Il incombe à la société civile d’expérimenter les modèles de la citoyenneté mondiale, de comprendre les peuples et la planète, de se soucier d’eux et d’agir en leur nom en adoptant des principes et des pratiques écologiques et socialement inclusifs. La citoyenneté mondiale transforme le monde de l’art, celui des affaires, la culture, l’éducation, les droits de l’homme et les droits des travailleurs, la religion, la santé publique, la politique et notre relation à la nature.

L’Organisation des Nations Unies est particulièrement importante en ce qui concerne les initiatives de citoyenneté mondiale. La Charte, qui débute avec cette phrase « Nous, peuples des Nations Unies », a été le premier instrument international à avoir popularisé le terme « organisation non gouvernementale (ONG) ». Face aux crises mondiales, l’Organisation a réalisé plusieurs objectifs majeurs au cours des dernières années, notamment l’adoption des objectifs de développement durable (ODD), l’Accord de Paris en 2015 et le Traité sur l’interdiction des armes nucléaires en 2017. Ces réussites auraient été impossibles sans l’appui vigoureux et déterminé de milliers d’ONG dans le monde. Cet article explique l’importance de leur rôle dans la réalisation des ODD.

Citoyenneté mondiale et développement durable : un cadre pour la paix et la prospérité

Malgré ses lacunes et les différentes opinions à son sujet, la citoyenneté mondiale est l’un des changements de paradigme les plus marquants du monde contemporain. Nous partageons trois points de vue complémentaires :

1. Il s’agit d’une façon de vivre qui reconnaît notre monde comme un réseau complexe de connexions et d’interdépendances dans lequel nos choix et nos actions peuvent avoir des répercussions pour les populations et les communautés aux niveaux local, national ou international1.

2. Un citoyen du monde se définit comme membre d’une nouvelle communauté mondiale émergente dont les actions contribuent à renforcer les valeurs et les pratiques de cette communauté2.

3. L’Éducation à la citoyenneté mondiale (ECM) a pour but de donner aux apprenants les moyens d’assumer un rôle actif pour résoudre les défis mondiaux et apporter une contribution active à la mise en place d’un monde plus pacifique, plus tolérant, plus inclusif et plus sûr3.

Les ODD, et leurs 169 cibles, sont l’une des expressions les plus constructives et les plus mesurables de la citoyenneté mondiale.

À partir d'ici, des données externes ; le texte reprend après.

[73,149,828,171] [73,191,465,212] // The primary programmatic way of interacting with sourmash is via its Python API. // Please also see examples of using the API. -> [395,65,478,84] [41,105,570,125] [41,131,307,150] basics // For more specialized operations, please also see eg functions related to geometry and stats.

L’ONU a les adoptés en septembre 2015 lors de la soixante-dixième. Assemblée générale. Leur réalisation ultime se manifesterait par un monde où les citoyens du monde auraient la responsabilité de : « construire un monde de paix durable, un monde sans pauvreté ni faim et où chacun a accès aux services de santé et à l’éducation… Un monde où nous respectons et protégeons la vie marine et terrestre. Un monde de paix et de justice pour tous4 ».

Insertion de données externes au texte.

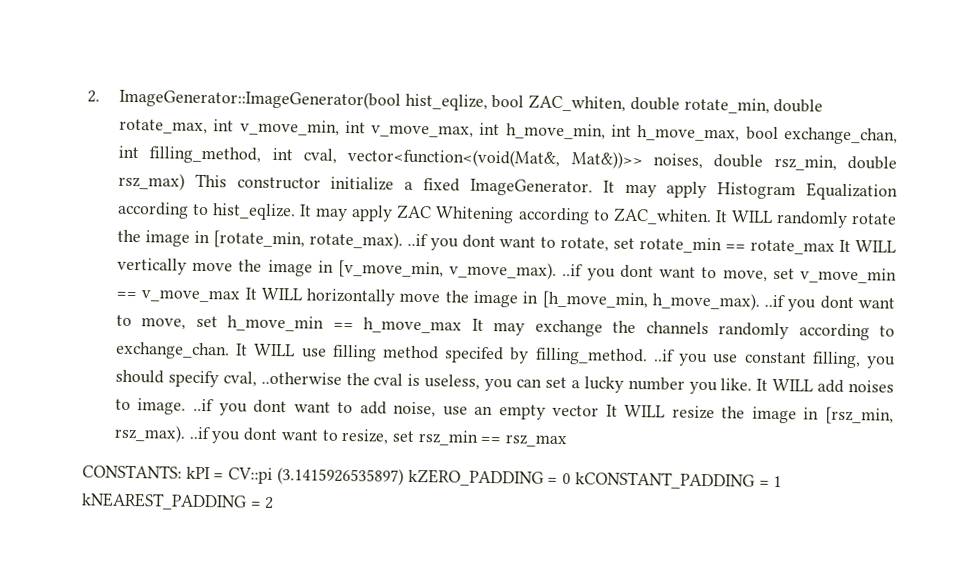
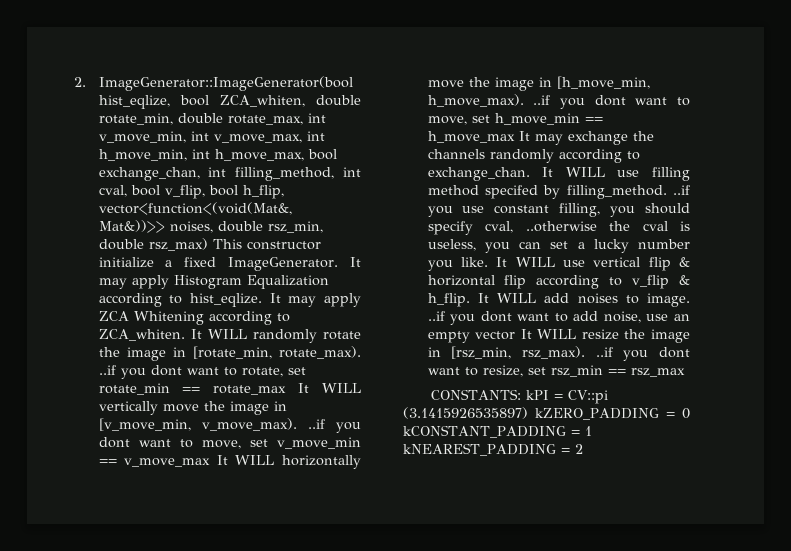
[528,94,627,112] ZAC_whiten, -> [219,95,305,107] ZCA_whiten,
(337, 156) none -> [130,185,284,199] bool v_flip, bool h_flip,
[396,204,433,220] ZAC -> [98,311,129,321] ZCA
[612,207,712,226] ZAC_whiten. -> [98,329,185,341] ZCA_whiten.
(814, 385) none -> [562,257,690,271] [427,275,690,289] [427,293,537,307] use vertical flip & horizontal flip according to v_flip & h_flip. It WILL

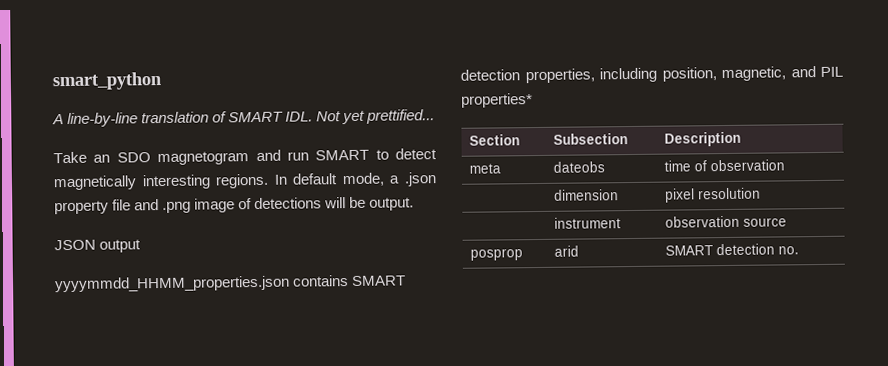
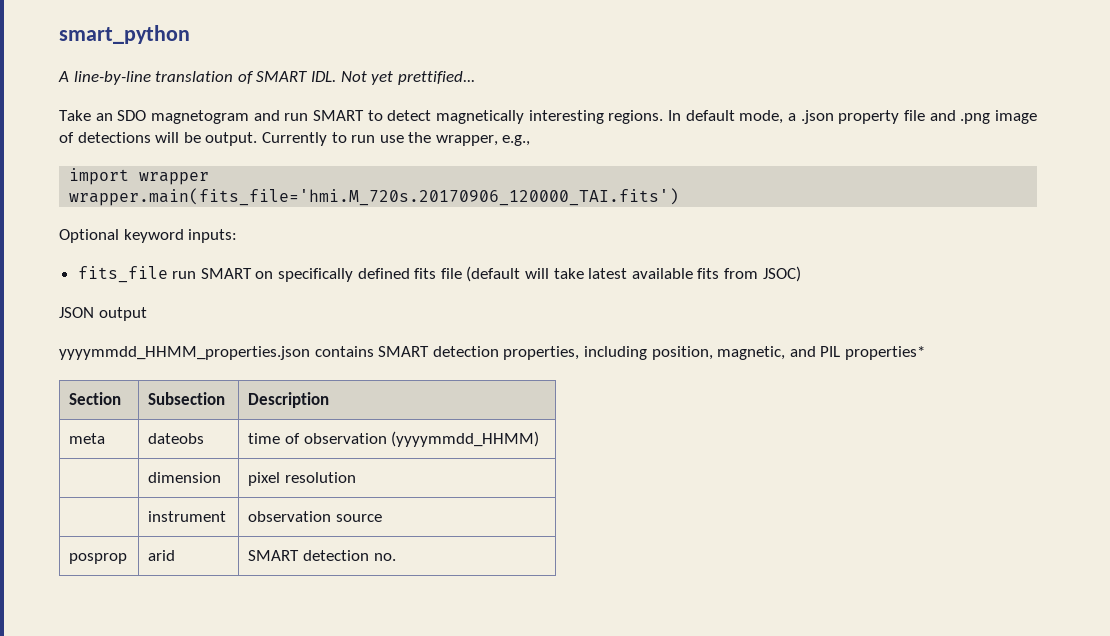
(415, 204) none -> [261,132,531,146] [69,168,210,185] [69,188,680,206] [59,229,238,243] [77,266,801,283] Currently to run use the wrapper, e.g., // import wrapper // wrapper.main(fits_file='hmi.M_720s.20170906_120000_TAI.fits') // Optional keyword inputs: // fits_file run SMART on specifically defined fits file (default will take latest available fits from JSOC)
(785, 165) none -> [391,431,540,447] (yyyymmdd_HHMM)

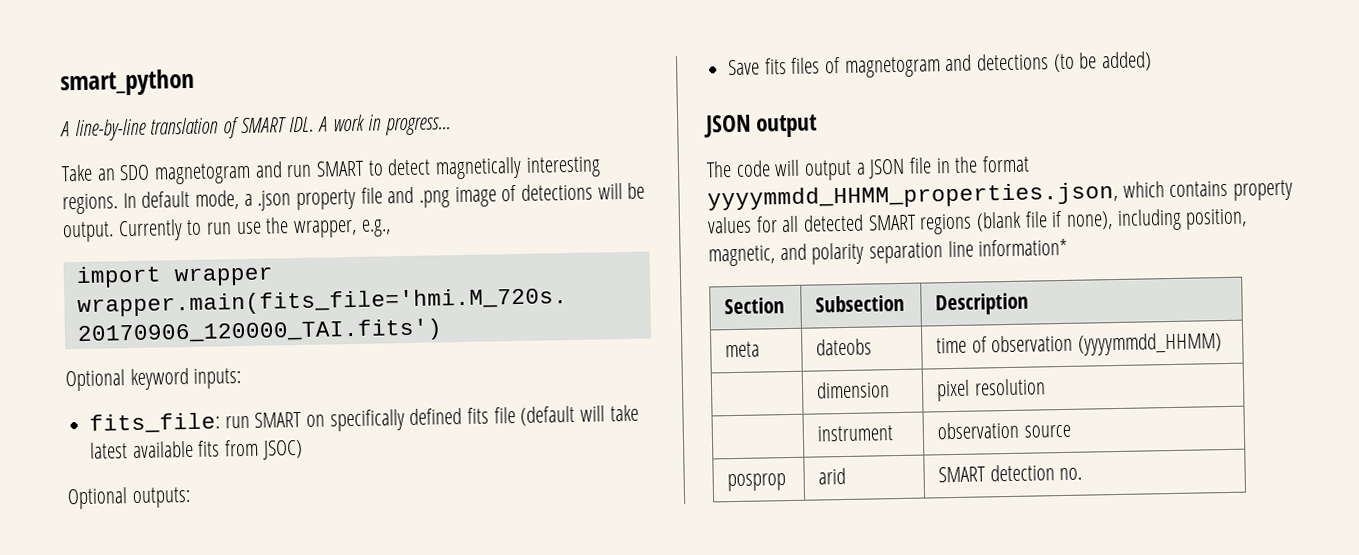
[340,71,475,85] Not yet prettified... -> [317,114,452,136] A work in progress...
[77,266,168,283] fits_file -> [89,412,221,434] fits_file:
[59,307,147,321] [59,346,925,360] JSON output // yyyymmdd_HHMM_properties.json contains SMART detection properties, including position, magnetic, and PIL properties* -> [67,487,191,510] [728,51,1153,78] [704,114,818,138] [706,155,1031,181] [707,179,1294,211] [707,208,1248,235] [708,238,1069,267] Optional outputs: // Save fits files of magnetogram and detections (to be added) // JSON output // The code will output a JSON file in the format yyyymmdd_HHMM_properties.json, which contains property values for all detected SMART regions (blank file if none), including position, magnetic, and polarity separation line information*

Pour les réaliser, nous devons a) comprendre les interdépendances mondiales ; b) renforcer notre engagement envers la communauté mondiale; et c) préparer les prochaines générations en donnant aux apprenants les moyens de résoudre les défis mondiaux. Ces trois thèmes complémentaires sont issus des points de vue présentés ci-dessus.

Le Groupe de travail des Nations Unies ouvert a commencé à formuler les ODD en 2013. La participation des ONG à ces négociations a été « un exercice d’ouverture et d’engagement sans précédent de toutes les parties prenantes clés ». Ce Groupe a organisé la société civile en grands groupes, auxquels se sont jointes plus tard d’autres parties prenantes : les femmes, les enfants et les jeunes, les populations autochtones, les ONG, les autorités locales, les travailleurs et les syndicats, les entreprises et l’industrie, les milieux scientifiques et technologiques et les agriculteurs.

Sans un engagement envers la citoyenneté mondiale, les ODD seraient simplement un ensemble d’engagements nationaux. La citoyenneté mondiale permet de nouer de nouveaux partenariats mondiaux dynamiques qui accélèrent les progrès vers leur réalisation, ce qui renforce un nouveau modèle de prospérité mondiale partagée. Toutefois, aujourd’hui, l’engagement mondial n’est pas caractérisé par un véritable esprit de partenariat et de collaboration. Au contraire, comme le résume Carlos Alberto Torres, la forme dominante du développement international est la mondialisation par le haut ou la mondialisation néolibérale « qui conduit à une réforme fondée sur la concurrence consistante […] à élaborer des tests normalisés et à privilégier la rentabilité et la privatisation des établissements5 ».

Selon Paul Raskin, dans le néolibéralisme, « pratiquement tous les circuits — les biens, l’argent, les gens, l’information, les idées, les conflits, les substances pathogènes, les effluves — évoluent autour de la planète de plus en plus loin et de plus en plus vite6 ». Les déséquilibres qui en résultent ne sont pas soutenables, mais le repli nationaliste non plus, comme certains le préconisent. Au contraire, la société civile doit plutôt renforcer un vaste éventail de partenariats internationaux, ce qui nécessite de penser de nouveau les hypothèses sur le développement.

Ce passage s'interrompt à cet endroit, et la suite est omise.